I'm hoping all i need is the correct informat for numeric fields. i have tried all S370 formats with no success. 

Anybody run into this or have any suggestions on things to try?

 

 

15 REPLIES 15
SASKiwi
PROC Star

First and foremost how were these files transferred to your PC? They should have copied using a BINARY file transfer if FTP was used. Any transfer method that involves conversion from the EBCDIC original will corrupt the data. Secondly, you should have been provided a specification of how the columns are formatted. If so can you post that specification?
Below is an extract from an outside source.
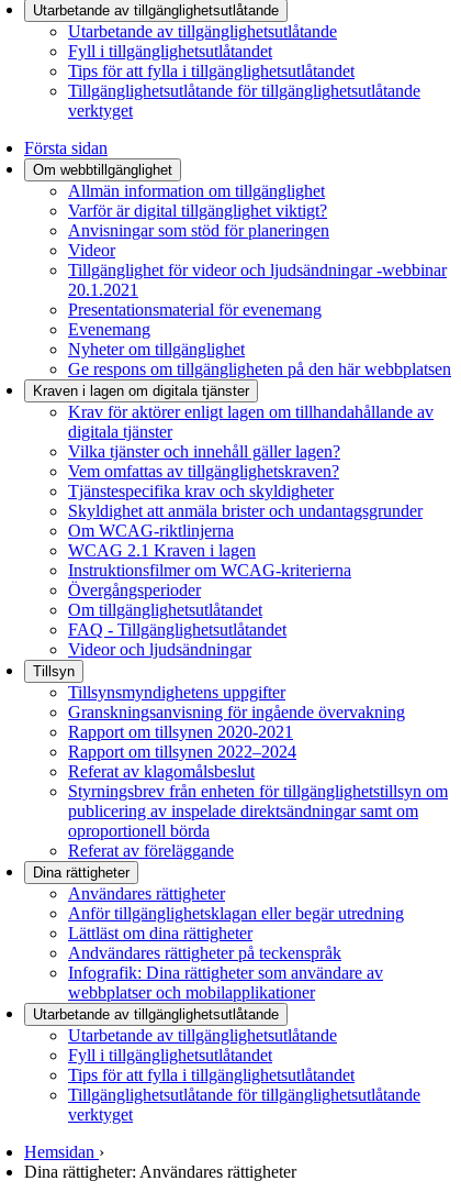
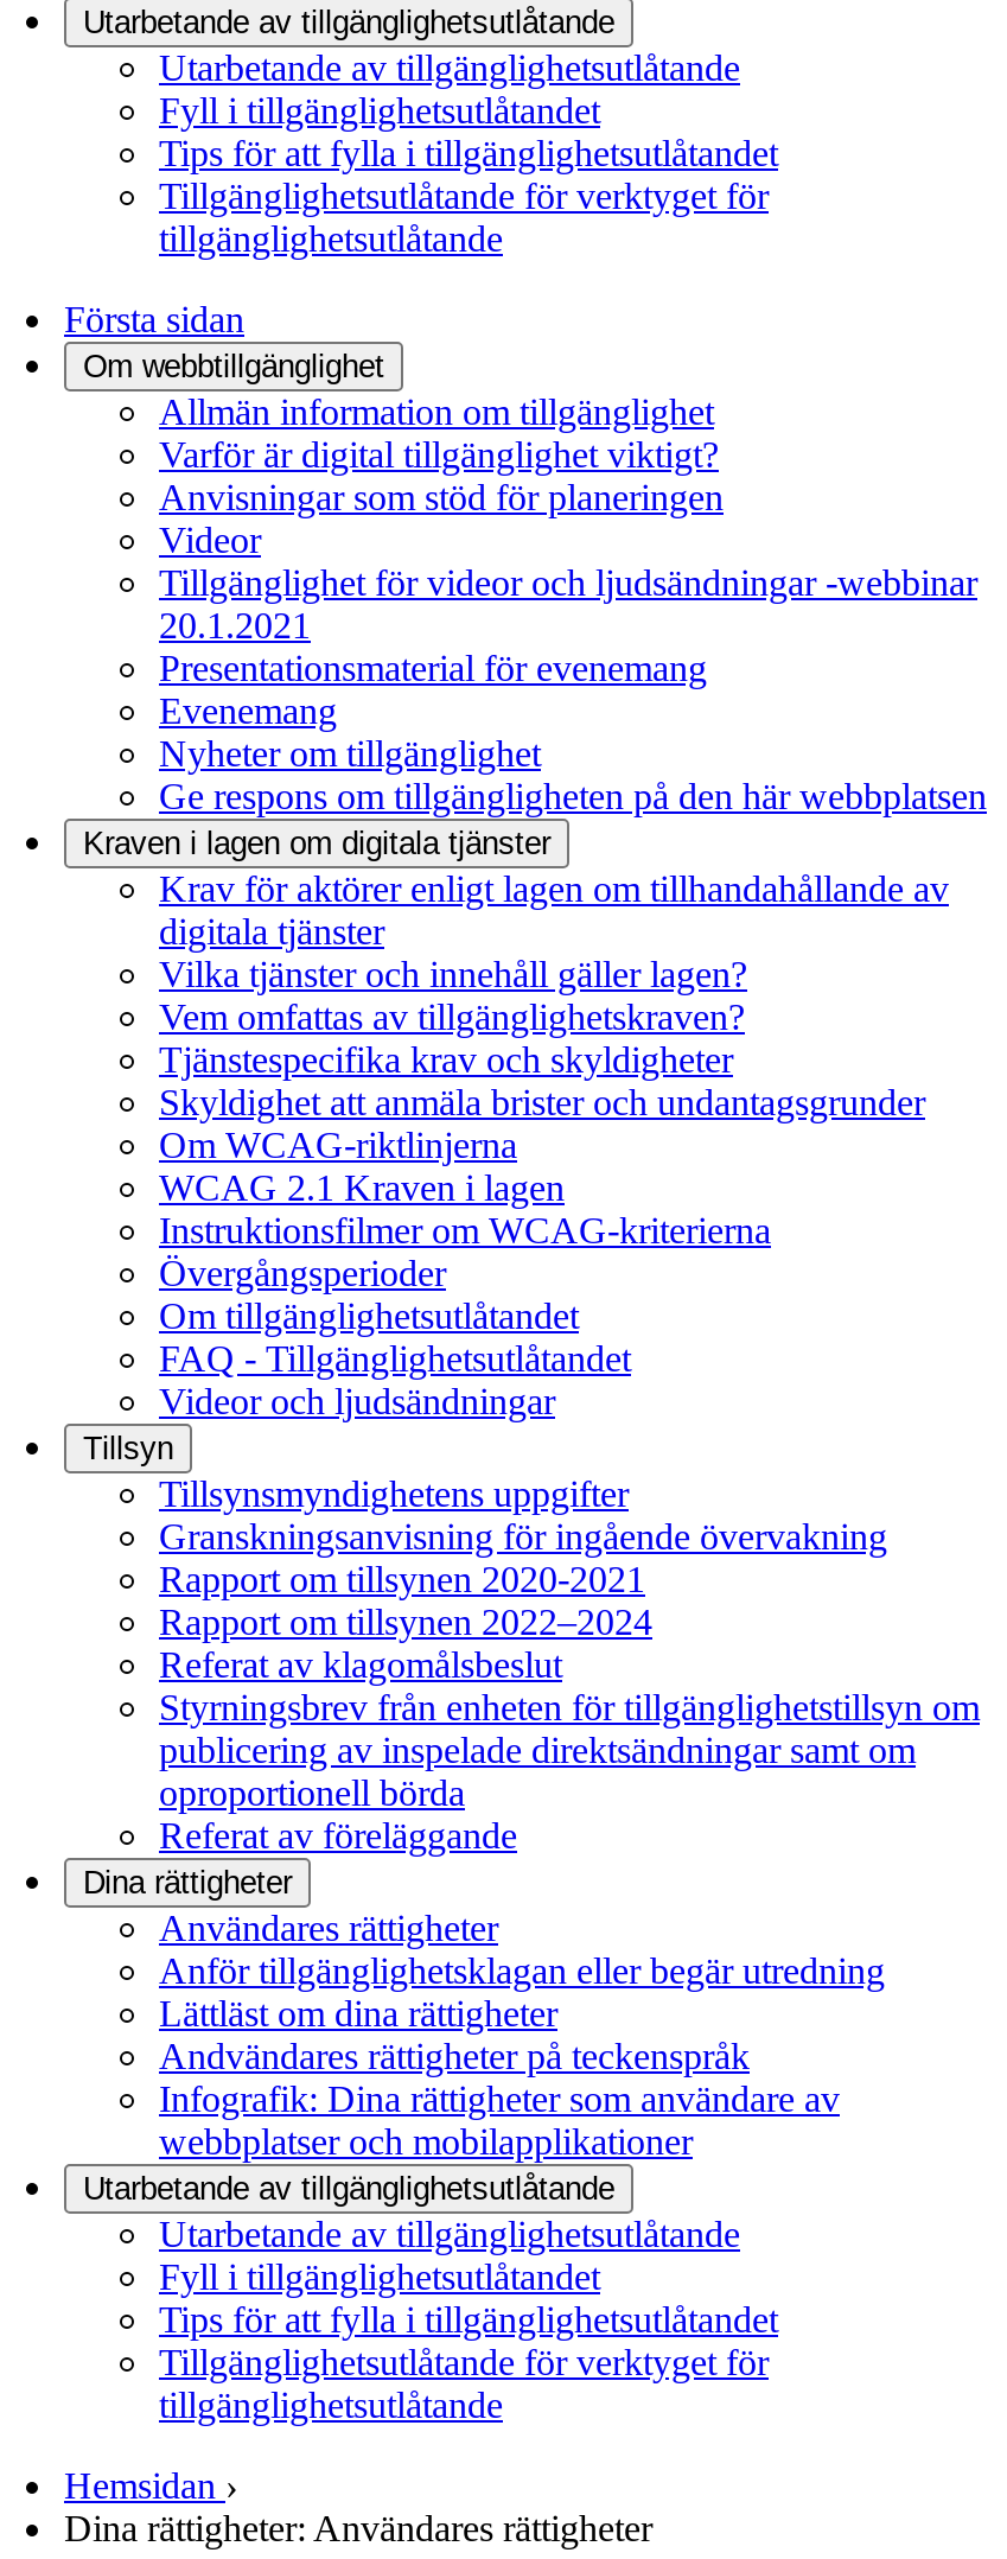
[68,81,420,120] Tillgänglighetsutlåtande för tillgänglighetsutlåtande | verktyget -> [159,176,769,259] Tillgänglighetsutlåtande för verktyget för | tillgänglighetsutlåtande
[68,1085,420,1124] Tillgänglighetsutlåtande för tillgänglighetsutlåtande | verktyget -> [159,2342,769,2425] Tillgänglighetsutlåtande för verktyget för | tillgänglighetsutlåtande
Typically EBCDIC data files will contain COBOL-style numeric columns like packed decimal or signed packed decimal.  

jhealthpolicy
Fluorite | Level 6

Hi, thanks for the reply.  

 

The files were downloaded over ftp with transfer method set to auto. I changed it to binary, redownloaded the file and no change.  Unfortunately I can't post the spec, but i have looked over the specifications area and posted the relevant details above(very sparse details). I do have the data type, length, starting and ending position -- but nothing regarding ebcdic specifications. I can ask for more details, but it will be a while before getting a response. 

SASKiwi
PROC Star

This SAS Note lists COBOL formats and the SAS S370 equivalent INFORMATs. You could work your way through these.

jhealthpolicy
Fluorite | Level 6
I have tried all of the S370 formats with no luck.
Tom
Super User Tom
Super User

Share some of the example HEX strings for the values that are causing trouble.

 

But also make sure you know if the file is FIXED length (like the RECFM=F you used in your INFILE statement) or it is variable length with end of line characters such as LINEFEED that you also mentioned.

Tom
Super User Tom
Super User

First use the LIST statement to look at few of the observations.  If there are any non-printable characters (when interpreted as ASCII) then it will show the hex code of the values as two extra lines under each line.

data _null_;
  infile rawfile lrecl=2156 recfm=f obs=3;
  input;
  list;
run;

All of the @ signs in your LOG are probably the SPACES in the original file.  The hexcode for a space in EBCDIC is '40'x, which is the ASCII code for the @ character.

 

For a fixed length file you do not really need to use TRUNCOVER (and you almost never want to use MISSSOVER as it can throw away characters).  And you do not want to use the DSD option either.

 

If still cannot figure out the right informat for the numeric fields then read them with $CHAR informat and attach the $HEX format to them so you can check what they actually contain and text different informats on the values using the INPUT() function.

jhealthpolicy
Fluorite | Level 6

A list gets me the following results:

jhealthpolicy_0-1689180588890.png

Thanks for the explanation on the 40x is ascii for the @ symbol.  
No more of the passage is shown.